Table of Contents
- Introduction
- Methodology: how I approached the build
- Libraries used (and why these ones)
- How the pieces connect (mental model)
- Performance & trade-offs (the “pain” behind the happy path)
- Follow along in the code (recommended starting points)
- The core idea: map camera landmarks into a physics playground
- Bootstrapping the app: Vite + React entry points
- Getting the webcam feed reliably
- Initializing MediaPipe Hands
- Building the “hands” as physics colliders
- The scene: orthographic camera + Rapier physics
- Touch vs grab: two interaction modes
- Scoring zones: sensors instead of walls
- State, waves, and the “game loop” in React
- UI: make the invisible visible
- The configuration knobs that mattered
- What I’d improve next
- Conclusion
How I wrote a hand tracking game from scratch
Introduction
I wanted to build something that felt like a “real” computer vision project but shipped as a playable web experience: open a page, allow the webcam, and immediately interact with a 3D world using nothing but your hands.
This repository is that experiment: a hand-tracking mini game built with MediaPipe Hands for real-time landmarks, React for UI structure and state, React Three Fiber + Three.js for rendering, and React Three Rapier for physics collisions and sensors.
Play the proof of concept (webcam required): Launch the game
Methodology: how I approached the build
Before writing the first line of gameplay logic, I treated this like a small research project. The goal wasn’t just “detect hands”, it was “make it feel responsive enough to be a game”, and that changes which tradeoffs matter.
My selection criteria looked roughly like this:
- It has to run in the browser with a simple refresh loop (no native install).
- Asset loading and initialization need to be predictable, otherwise the UX dies at the start screen.

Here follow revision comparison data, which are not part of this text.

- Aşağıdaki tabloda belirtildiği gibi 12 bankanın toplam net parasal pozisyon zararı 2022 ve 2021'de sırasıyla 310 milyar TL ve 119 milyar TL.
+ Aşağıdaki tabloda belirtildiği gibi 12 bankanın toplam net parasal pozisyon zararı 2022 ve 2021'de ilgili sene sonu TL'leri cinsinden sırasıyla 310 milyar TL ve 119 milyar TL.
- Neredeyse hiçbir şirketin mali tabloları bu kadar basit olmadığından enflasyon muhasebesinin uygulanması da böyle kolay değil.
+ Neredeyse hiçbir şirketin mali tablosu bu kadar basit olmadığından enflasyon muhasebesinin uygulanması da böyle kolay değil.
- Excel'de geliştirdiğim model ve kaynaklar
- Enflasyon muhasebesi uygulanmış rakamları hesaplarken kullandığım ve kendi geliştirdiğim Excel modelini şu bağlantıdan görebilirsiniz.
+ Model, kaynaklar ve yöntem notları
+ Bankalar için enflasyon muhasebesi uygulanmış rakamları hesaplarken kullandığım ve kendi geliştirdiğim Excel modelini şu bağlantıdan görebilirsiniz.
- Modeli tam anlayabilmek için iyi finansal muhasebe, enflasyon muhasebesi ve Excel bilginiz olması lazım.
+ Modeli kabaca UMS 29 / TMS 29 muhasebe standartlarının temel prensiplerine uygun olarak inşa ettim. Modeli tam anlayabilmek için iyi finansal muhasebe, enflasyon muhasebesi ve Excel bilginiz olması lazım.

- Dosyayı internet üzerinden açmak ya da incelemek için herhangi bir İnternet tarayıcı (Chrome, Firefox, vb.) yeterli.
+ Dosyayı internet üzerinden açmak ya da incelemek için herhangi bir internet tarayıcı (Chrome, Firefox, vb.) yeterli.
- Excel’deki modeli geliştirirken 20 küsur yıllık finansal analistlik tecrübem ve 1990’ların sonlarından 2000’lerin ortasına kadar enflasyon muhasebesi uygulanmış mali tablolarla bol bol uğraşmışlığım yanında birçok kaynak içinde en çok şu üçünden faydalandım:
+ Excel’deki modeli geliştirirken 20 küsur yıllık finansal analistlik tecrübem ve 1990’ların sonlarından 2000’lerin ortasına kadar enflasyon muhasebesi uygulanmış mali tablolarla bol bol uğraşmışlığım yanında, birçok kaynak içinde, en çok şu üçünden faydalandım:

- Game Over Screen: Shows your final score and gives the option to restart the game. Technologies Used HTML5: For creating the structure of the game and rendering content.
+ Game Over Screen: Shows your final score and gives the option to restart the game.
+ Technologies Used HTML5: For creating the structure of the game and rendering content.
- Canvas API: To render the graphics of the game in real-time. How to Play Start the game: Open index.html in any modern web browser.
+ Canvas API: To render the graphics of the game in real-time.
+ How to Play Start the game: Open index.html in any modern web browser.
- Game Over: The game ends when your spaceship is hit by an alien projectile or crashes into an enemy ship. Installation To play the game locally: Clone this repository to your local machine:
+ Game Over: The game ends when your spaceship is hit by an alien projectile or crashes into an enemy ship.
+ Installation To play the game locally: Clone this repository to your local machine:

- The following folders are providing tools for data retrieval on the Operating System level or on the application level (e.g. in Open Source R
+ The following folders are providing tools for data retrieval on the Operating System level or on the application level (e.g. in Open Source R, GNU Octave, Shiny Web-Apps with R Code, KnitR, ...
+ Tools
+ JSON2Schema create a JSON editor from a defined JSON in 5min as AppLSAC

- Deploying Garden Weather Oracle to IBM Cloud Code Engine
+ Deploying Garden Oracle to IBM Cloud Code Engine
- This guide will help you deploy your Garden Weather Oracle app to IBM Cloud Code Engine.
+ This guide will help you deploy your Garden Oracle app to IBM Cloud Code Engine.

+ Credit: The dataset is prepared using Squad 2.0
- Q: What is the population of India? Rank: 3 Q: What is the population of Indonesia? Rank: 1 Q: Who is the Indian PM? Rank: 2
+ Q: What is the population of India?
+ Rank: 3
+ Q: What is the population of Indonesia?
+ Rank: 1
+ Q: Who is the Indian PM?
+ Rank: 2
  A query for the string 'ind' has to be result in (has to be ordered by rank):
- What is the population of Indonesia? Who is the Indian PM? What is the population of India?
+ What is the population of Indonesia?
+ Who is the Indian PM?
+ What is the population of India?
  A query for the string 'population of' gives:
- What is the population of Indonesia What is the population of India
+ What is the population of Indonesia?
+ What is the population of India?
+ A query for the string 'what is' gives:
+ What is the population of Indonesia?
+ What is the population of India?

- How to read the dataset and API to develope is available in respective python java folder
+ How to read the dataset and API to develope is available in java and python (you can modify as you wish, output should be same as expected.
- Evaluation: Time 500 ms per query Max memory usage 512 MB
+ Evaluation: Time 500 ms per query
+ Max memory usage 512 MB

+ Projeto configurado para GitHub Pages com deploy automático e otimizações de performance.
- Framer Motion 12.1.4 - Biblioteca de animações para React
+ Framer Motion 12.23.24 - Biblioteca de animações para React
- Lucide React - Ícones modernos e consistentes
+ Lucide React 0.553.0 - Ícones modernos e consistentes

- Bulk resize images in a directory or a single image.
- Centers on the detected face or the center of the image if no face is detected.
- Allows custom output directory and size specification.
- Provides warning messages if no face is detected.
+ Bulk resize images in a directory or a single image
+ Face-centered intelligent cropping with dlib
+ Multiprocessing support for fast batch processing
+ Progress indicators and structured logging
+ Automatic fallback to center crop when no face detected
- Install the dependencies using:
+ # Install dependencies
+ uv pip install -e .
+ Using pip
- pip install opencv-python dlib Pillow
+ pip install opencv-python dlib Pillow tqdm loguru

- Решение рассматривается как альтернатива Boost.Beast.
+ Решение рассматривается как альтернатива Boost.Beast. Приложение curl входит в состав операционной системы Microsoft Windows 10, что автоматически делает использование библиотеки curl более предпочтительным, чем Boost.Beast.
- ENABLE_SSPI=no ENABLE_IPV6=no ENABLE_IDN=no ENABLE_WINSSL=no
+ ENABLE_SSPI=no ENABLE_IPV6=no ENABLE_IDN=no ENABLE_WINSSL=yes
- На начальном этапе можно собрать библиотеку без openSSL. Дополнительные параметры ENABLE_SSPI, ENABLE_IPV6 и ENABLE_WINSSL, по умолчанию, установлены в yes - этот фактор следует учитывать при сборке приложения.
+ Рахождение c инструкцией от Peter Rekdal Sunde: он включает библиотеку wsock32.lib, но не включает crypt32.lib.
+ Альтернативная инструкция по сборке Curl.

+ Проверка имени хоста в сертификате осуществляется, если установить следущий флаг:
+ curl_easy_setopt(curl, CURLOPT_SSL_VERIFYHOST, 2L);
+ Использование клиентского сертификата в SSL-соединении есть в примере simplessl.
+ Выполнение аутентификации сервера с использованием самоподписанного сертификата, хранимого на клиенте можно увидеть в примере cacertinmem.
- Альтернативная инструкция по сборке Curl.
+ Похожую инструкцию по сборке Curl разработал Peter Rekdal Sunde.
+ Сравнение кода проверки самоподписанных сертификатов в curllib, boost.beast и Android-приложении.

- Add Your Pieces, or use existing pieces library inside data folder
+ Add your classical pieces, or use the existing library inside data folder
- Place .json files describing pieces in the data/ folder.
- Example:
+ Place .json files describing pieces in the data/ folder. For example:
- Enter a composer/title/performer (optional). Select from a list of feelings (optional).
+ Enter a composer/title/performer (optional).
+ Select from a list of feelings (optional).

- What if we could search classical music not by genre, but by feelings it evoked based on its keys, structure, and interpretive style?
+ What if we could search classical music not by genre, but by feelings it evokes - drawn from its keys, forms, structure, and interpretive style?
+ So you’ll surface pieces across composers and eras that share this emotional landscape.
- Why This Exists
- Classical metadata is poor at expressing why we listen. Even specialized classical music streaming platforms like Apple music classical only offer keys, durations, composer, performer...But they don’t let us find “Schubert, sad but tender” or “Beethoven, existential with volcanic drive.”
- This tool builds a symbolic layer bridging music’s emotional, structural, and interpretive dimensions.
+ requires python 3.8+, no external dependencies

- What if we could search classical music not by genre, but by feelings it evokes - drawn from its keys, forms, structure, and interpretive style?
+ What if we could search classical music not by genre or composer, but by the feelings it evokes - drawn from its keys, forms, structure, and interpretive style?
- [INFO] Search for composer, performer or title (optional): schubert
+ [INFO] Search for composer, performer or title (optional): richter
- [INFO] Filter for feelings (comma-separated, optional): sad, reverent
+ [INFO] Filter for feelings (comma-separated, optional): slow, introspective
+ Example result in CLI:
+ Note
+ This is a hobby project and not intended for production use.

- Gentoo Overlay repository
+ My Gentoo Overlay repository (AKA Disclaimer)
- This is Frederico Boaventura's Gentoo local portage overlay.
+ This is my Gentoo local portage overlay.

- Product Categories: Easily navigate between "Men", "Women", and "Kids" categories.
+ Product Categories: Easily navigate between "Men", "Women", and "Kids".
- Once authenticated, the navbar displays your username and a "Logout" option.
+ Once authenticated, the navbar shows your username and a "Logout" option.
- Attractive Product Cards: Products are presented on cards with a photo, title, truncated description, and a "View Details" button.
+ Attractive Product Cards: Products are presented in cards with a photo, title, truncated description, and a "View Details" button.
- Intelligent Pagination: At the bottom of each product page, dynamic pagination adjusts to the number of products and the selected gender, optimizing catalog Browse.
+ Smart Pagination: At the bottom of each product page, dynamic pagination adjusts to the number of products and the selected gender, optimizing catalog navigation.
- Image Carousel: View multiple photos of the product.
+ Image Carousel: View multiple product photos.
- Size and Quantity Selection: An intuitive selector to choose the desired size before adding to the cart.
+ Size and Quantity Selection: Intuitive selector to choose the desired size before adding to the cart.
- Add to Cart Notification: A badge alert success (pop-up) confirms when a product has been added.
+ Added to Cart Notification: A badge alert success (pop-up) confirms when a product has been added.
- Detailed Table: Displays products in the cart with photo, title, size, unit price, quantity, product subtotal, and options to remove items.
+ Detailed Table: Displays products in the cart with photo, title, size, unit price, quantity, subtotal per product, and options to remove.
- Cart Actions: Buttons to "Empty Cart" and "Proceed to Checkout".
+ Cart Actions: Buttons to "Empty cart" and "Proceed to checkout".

- Tracking output has to be easy to turn into something interactive (touching, grabbing, scoring), not just pretty overlays.
- The runtime needs to stay stable under continuous processing (you’re doing CV and 3D every frame).
From there, I picked the smallest set of tools that cover the whole loop: camera input, real-time inference, coordinate mapping, a physics world, and a UI layer that keeps the player oriented.
Libraries used (and why these ones)
MediaPipe Hands gave me strong tracking quality without having to build or host a model pipeline. The output is also structured (21 landmarks per hand), which is perfect for turning into colliders.
React keeps the app “web-native”: loading states, overlays, and game UI are easy to build and iterate on.
React Three Fiber + Three.js is the bridge between React and a real 3D scene. I can compose the world as components, but still get a proper render loop.
React Three Rapier gives the interactions weight. Instead of faking collisions with distance checks, I can let a physics engine handle contacts and sensors.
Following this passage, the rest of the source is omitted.